HE staining (a–i), the immunodetection of
p27KIP1 (j–r), and anti-BrdU
staining (s–#) of the central cornea
(a–c, j–l, s–u),
peripheral cornea (d–f, m–o, v–x), and limbus (g–i, p–r, y–#) 24 hours after corneal
scraping in the Skp2+/+ (a, d, g, j, m, p, s, v, y),
Skp2−/− (b, e, h, k, n, q, t, w, z), and
Skp2−/−/p27KIP1−/− double-knockout (c, f, i, l, o, r, u, x, #) mice.

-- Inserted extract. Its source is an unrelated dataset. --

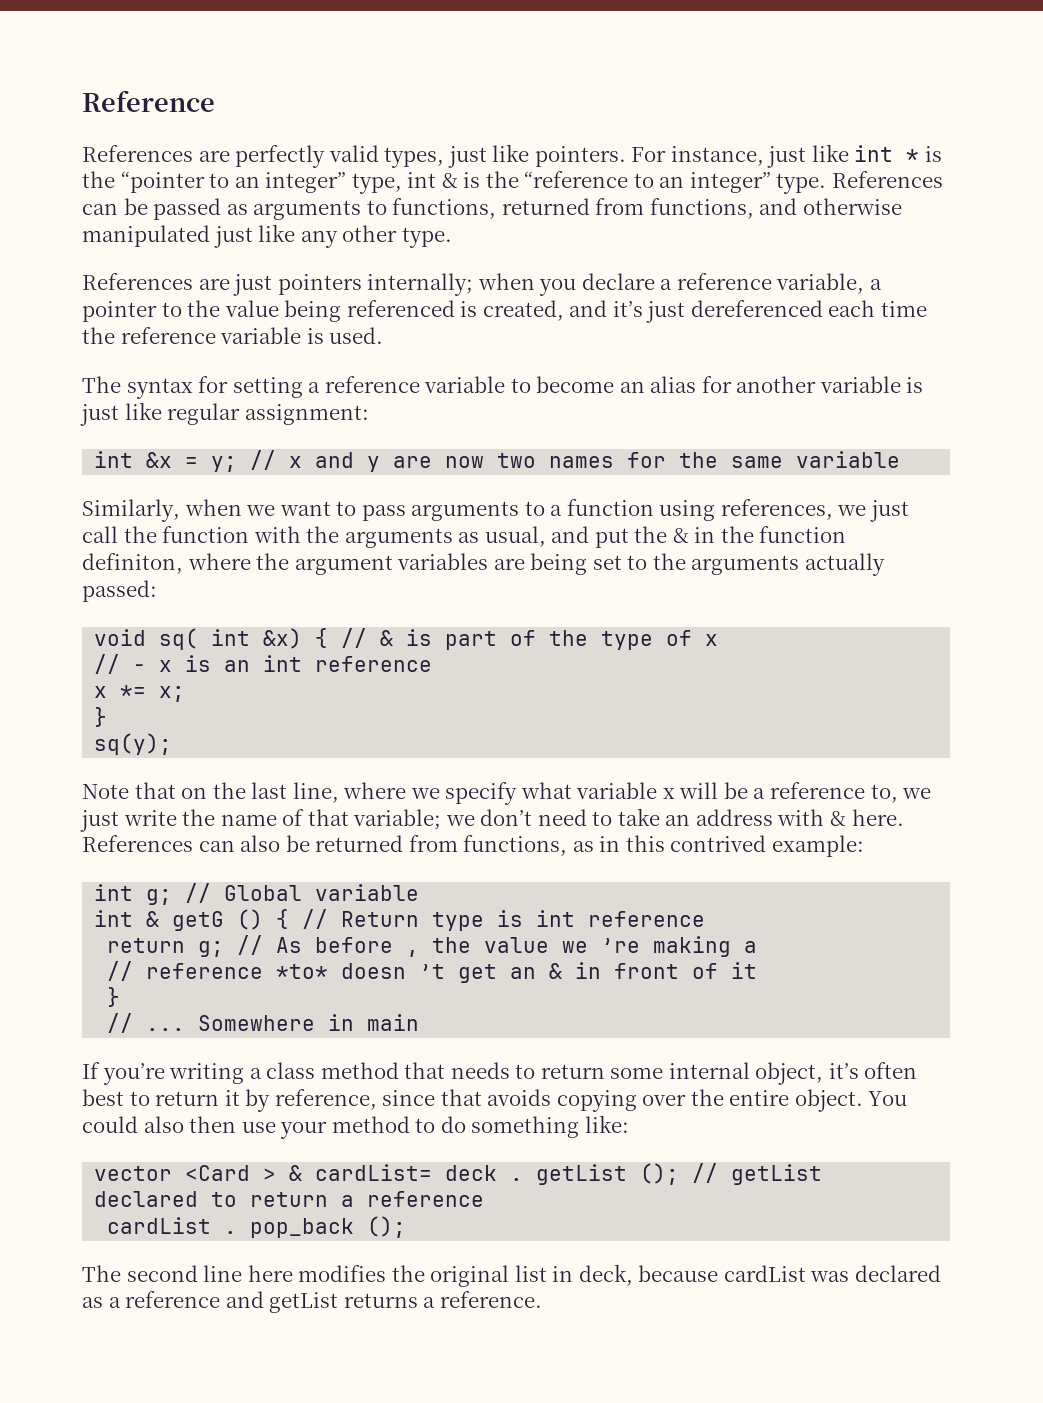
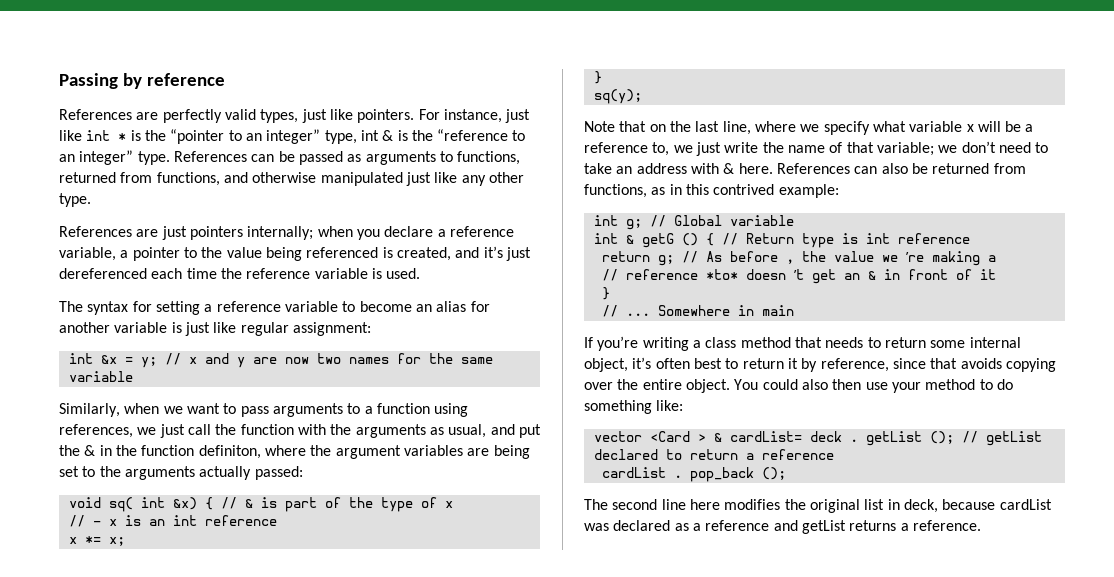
- Reference
+ Passing by reference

The epithelium in the cornea and limbus of the
Skp2+/+ mice was of three- to four–cell layer
thickness (a, d, g), whereas that of
the Skp2−/− mice was of one- to two–layer
thickness (b, e, h).
p27KIP1 staining was not detected in the corneal
epithelium of the Skp2+/+ mice (j, m, p), whereas it was detected in that of the
Skp2−/− mice (k, n, q). There were many cells positive for anti-BrdU staining in
the peripheral cornea (v) and limbus (y) 24 hours
after epithelial scraping in the Skp2+/+ mice,
whereas few positive cells were detected in the
Skp2−/− mice (w, z).
Twenty-four hours after epithelial scraping in the
Skp2−/−/p27KIP1−/− double-knockout mice, the peripheral cornea and limbus were three to
four cell layers thick (c, f, i) and
had many cells positive for anti-BrdU staining (x, #). Bar, 20 μm; magnification, ×60.